(Before-and-after change data)
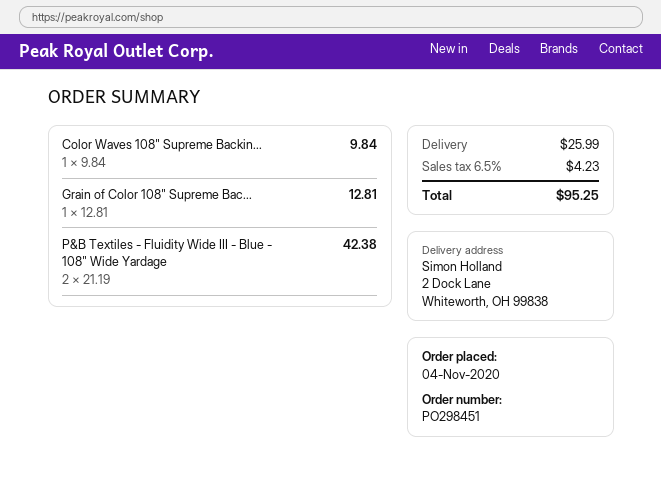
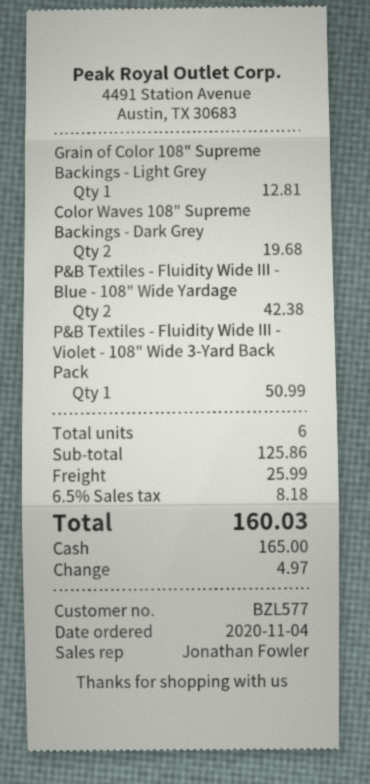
Color Waves 108" Supreme Backin...: 1 for 9.84 -> 2 for 19.68
P&B Textiles - Fluidity Wide III - Violet - 108" Wide 3-Yard Back Pack: none -> 1 for 50.99
tax: 6.5% = 4.23 -> 6.5% = 8.18
total: 95.25 -> 160.03

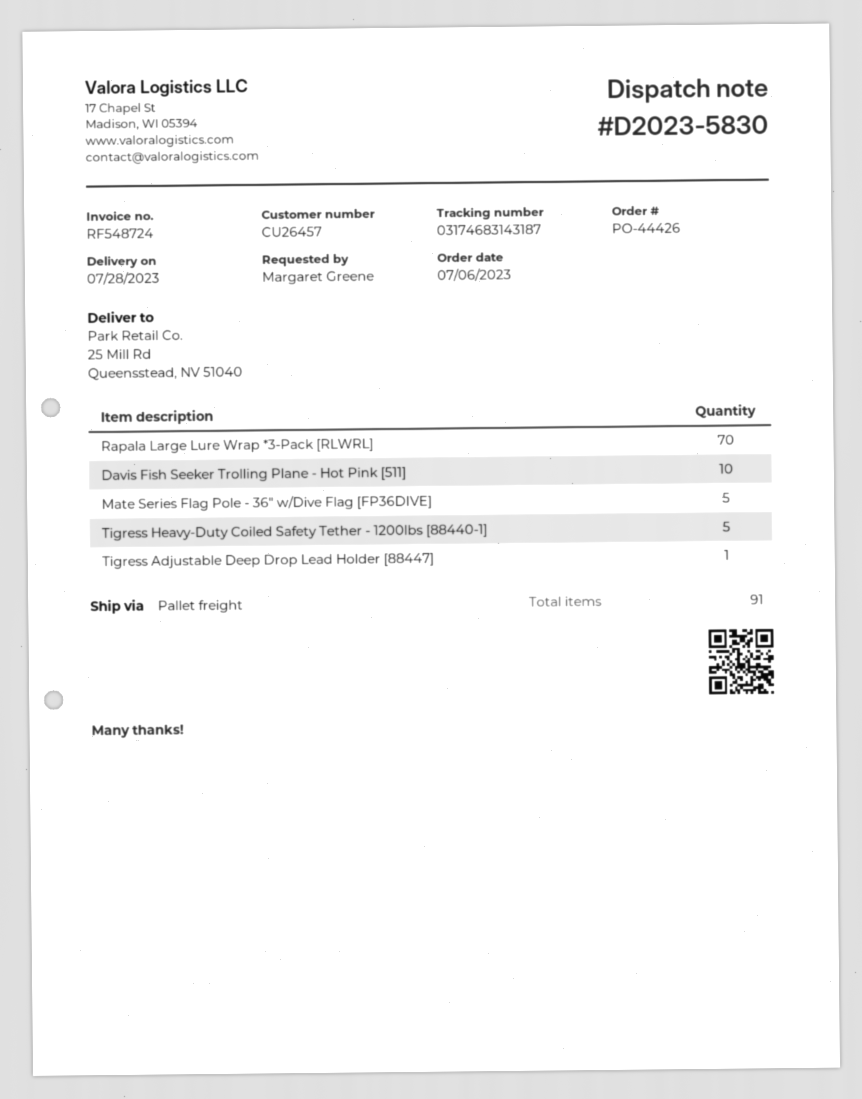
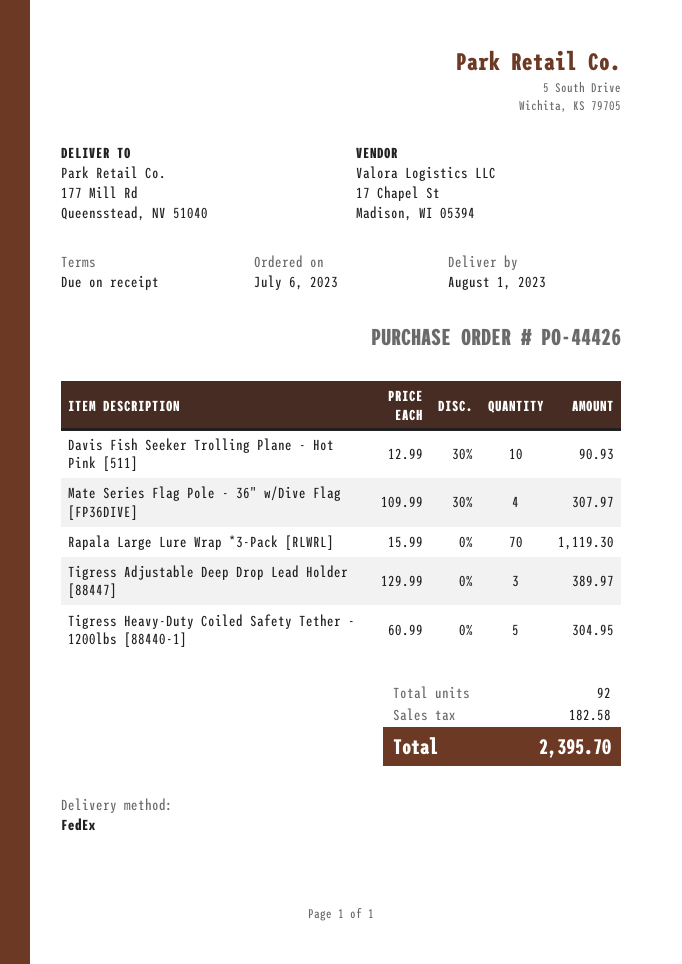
delivery date: 2023-07-28 -> 2023-08-01
shipping method: pallet freight -> FedEx
ship to: 25 Mill Rd, Queensstead, NV 51040 -> 177 Mill Rd, Queensstead, NV 51040
Mate Series Flag Pole - 36" w/Dive Flag [FP36DIVE]: 5 -> 4
Tigress Adjustable Deep Drop Lead Holder [88447]: 1 -> 3
total quantity: 91 -> 92

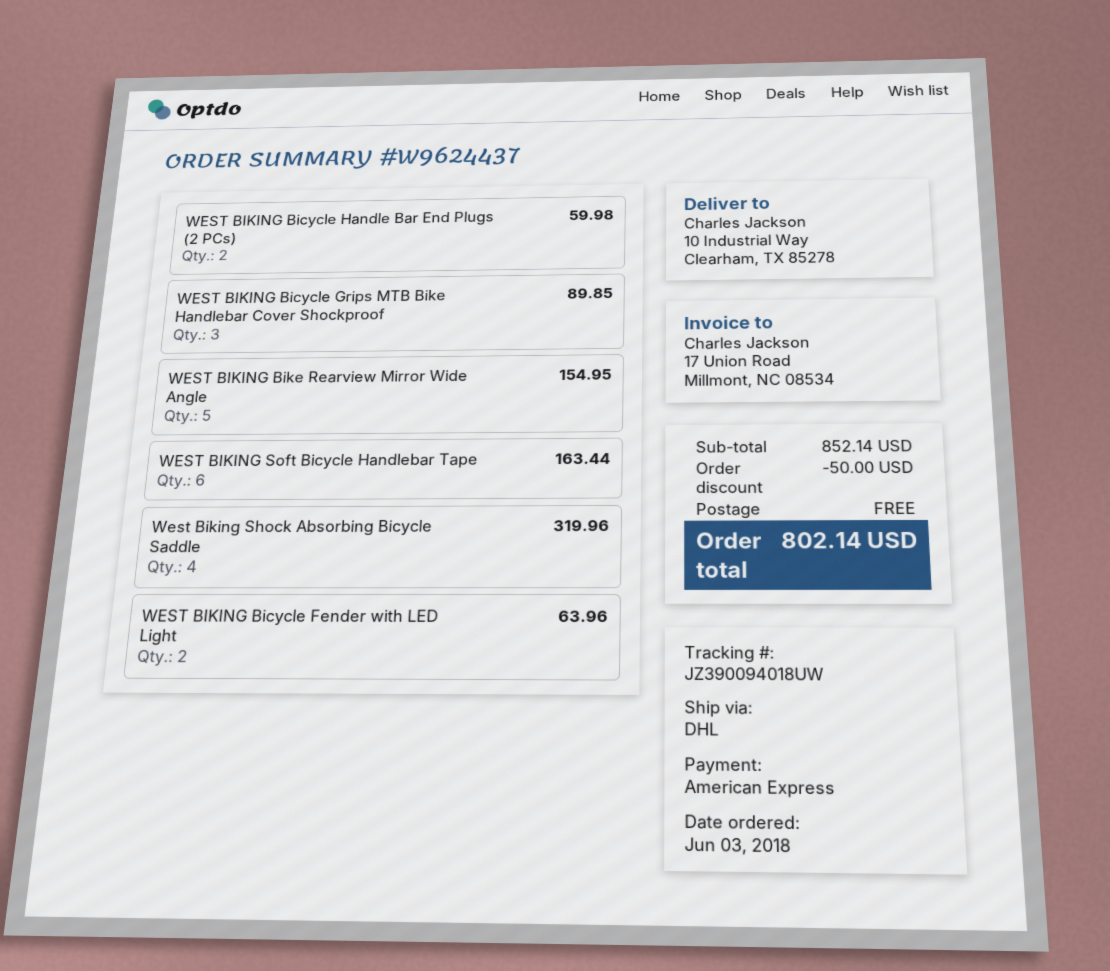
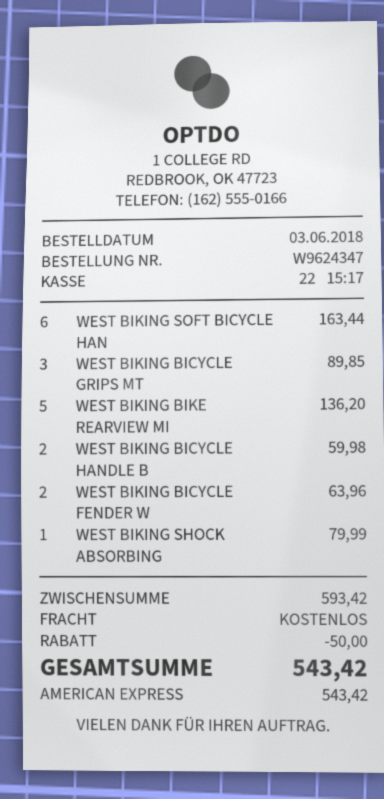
order number: W9624437 -> W9624347
WEST BIKING Bike Rearview Mirror Wide Angle: 5 for 154.95 -> 5 for 136.20
West Biking Shock Absorbing Bicycle Saddle: 4 for 319.96 -> 1 for 79.99
subtotal: 852.14 -> 593.42
total: 802.14 -> 543.42

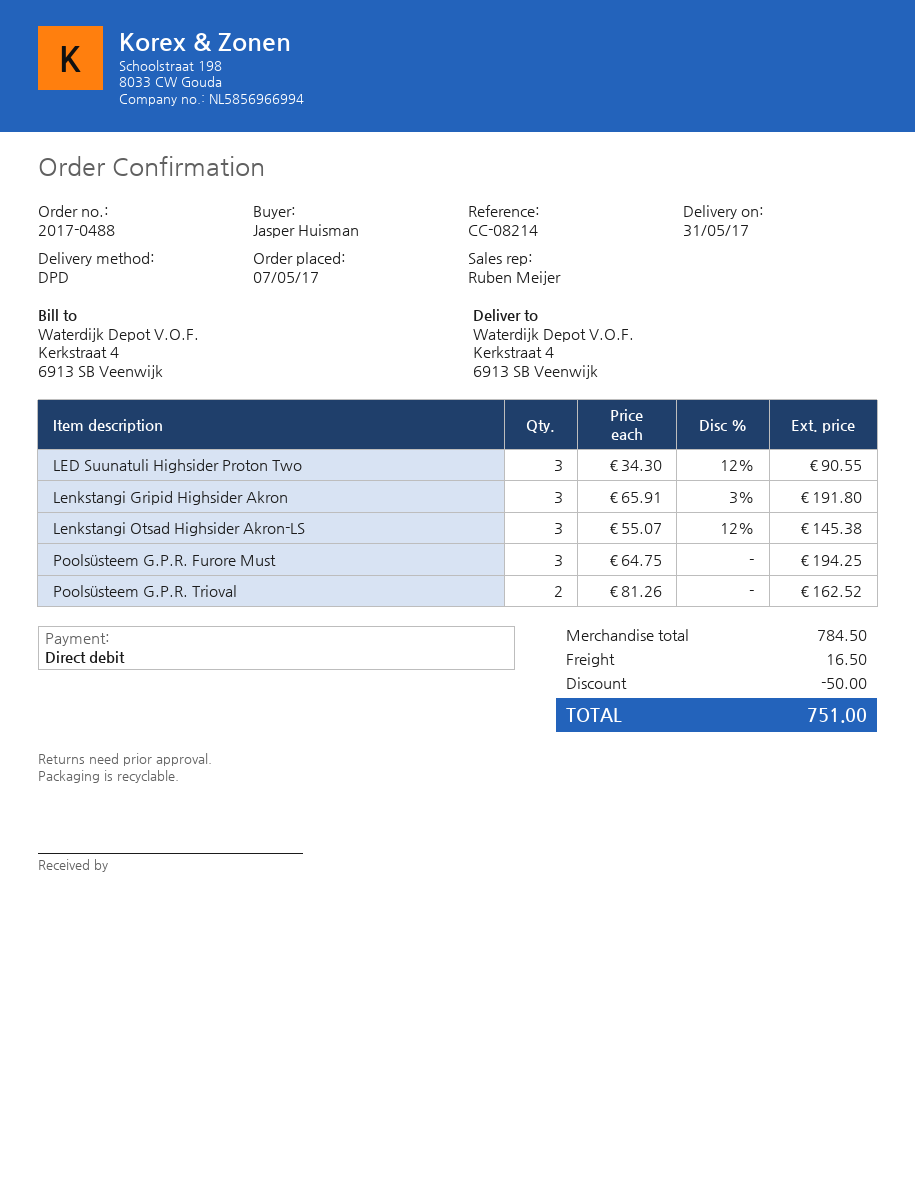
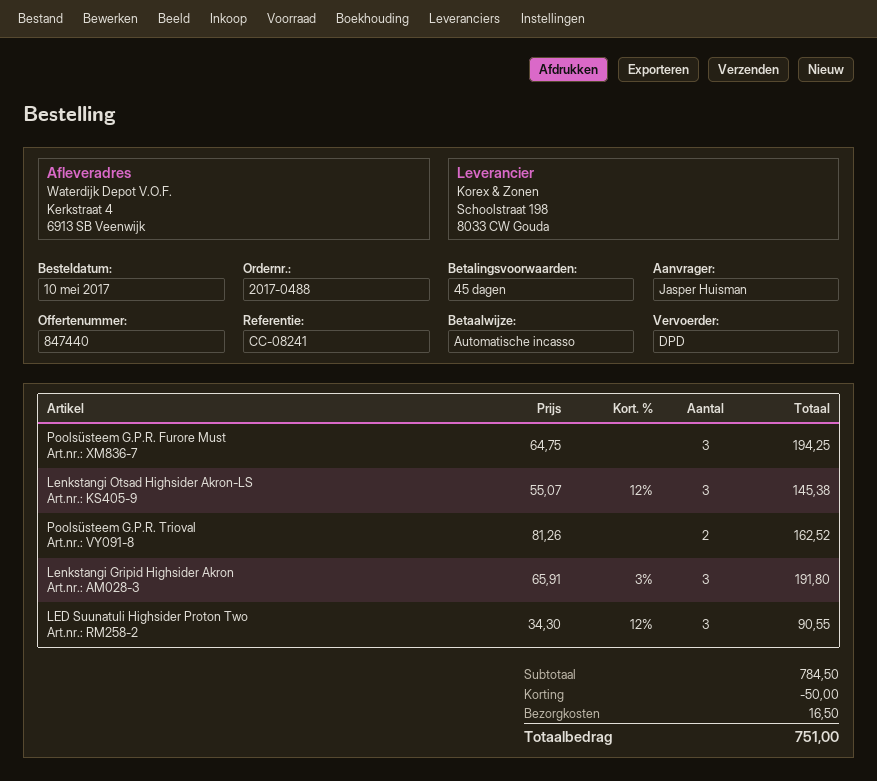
order date: 2017-05-07 -> 2017-05-10
reference: CC-08214 -> CC-08241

**Task description**
Transcribe the data exactly and leave no picture in the copy.

**Output of the exercise**
Color Waves 108" Supreme Backin...: 1 for 9.84 -> 2 for 19.68
P&B Textiles - Fluidity Wide III - Violet - 108" Wide 3-Yard Back Pack: none -> 1 for 50.99
tax: 6.5% = 4.23 -> 6.5% = 8.18
total: 95.25 -> 160.03

delivery date: 2023-07-28 -> 2023-08-01
shipping method: pallet freight -> FedEx
ship to: 25 Mill Rd, Queensstead, NV 51040 -> 177 Mill Rd, Queensstead, NV 51040
Mate Series Flag Pole - 36" w/Dive Flag [FP36DIVE]: 5 -> 4
Tigress Adjustable Deep Drop Lead Holder [88447]: 1 -> 3
total quantity: 91 -> 92

order number: W9624437 -> W9624347
WEST BIKING Bike Rearview Mirror Wide Angle: 5 for 154.95 -> 5 for 136.20
West Biking Shock Absorbing Bicycle Saddle: 4 for 319.96 -> 1 for 79.99
subtotal: 852.14 -> 593.42
total: 802.14 -> 543.42

order date: 2017-05-07 -> 2017-05-10
reference: CC-08214 -> CC-08241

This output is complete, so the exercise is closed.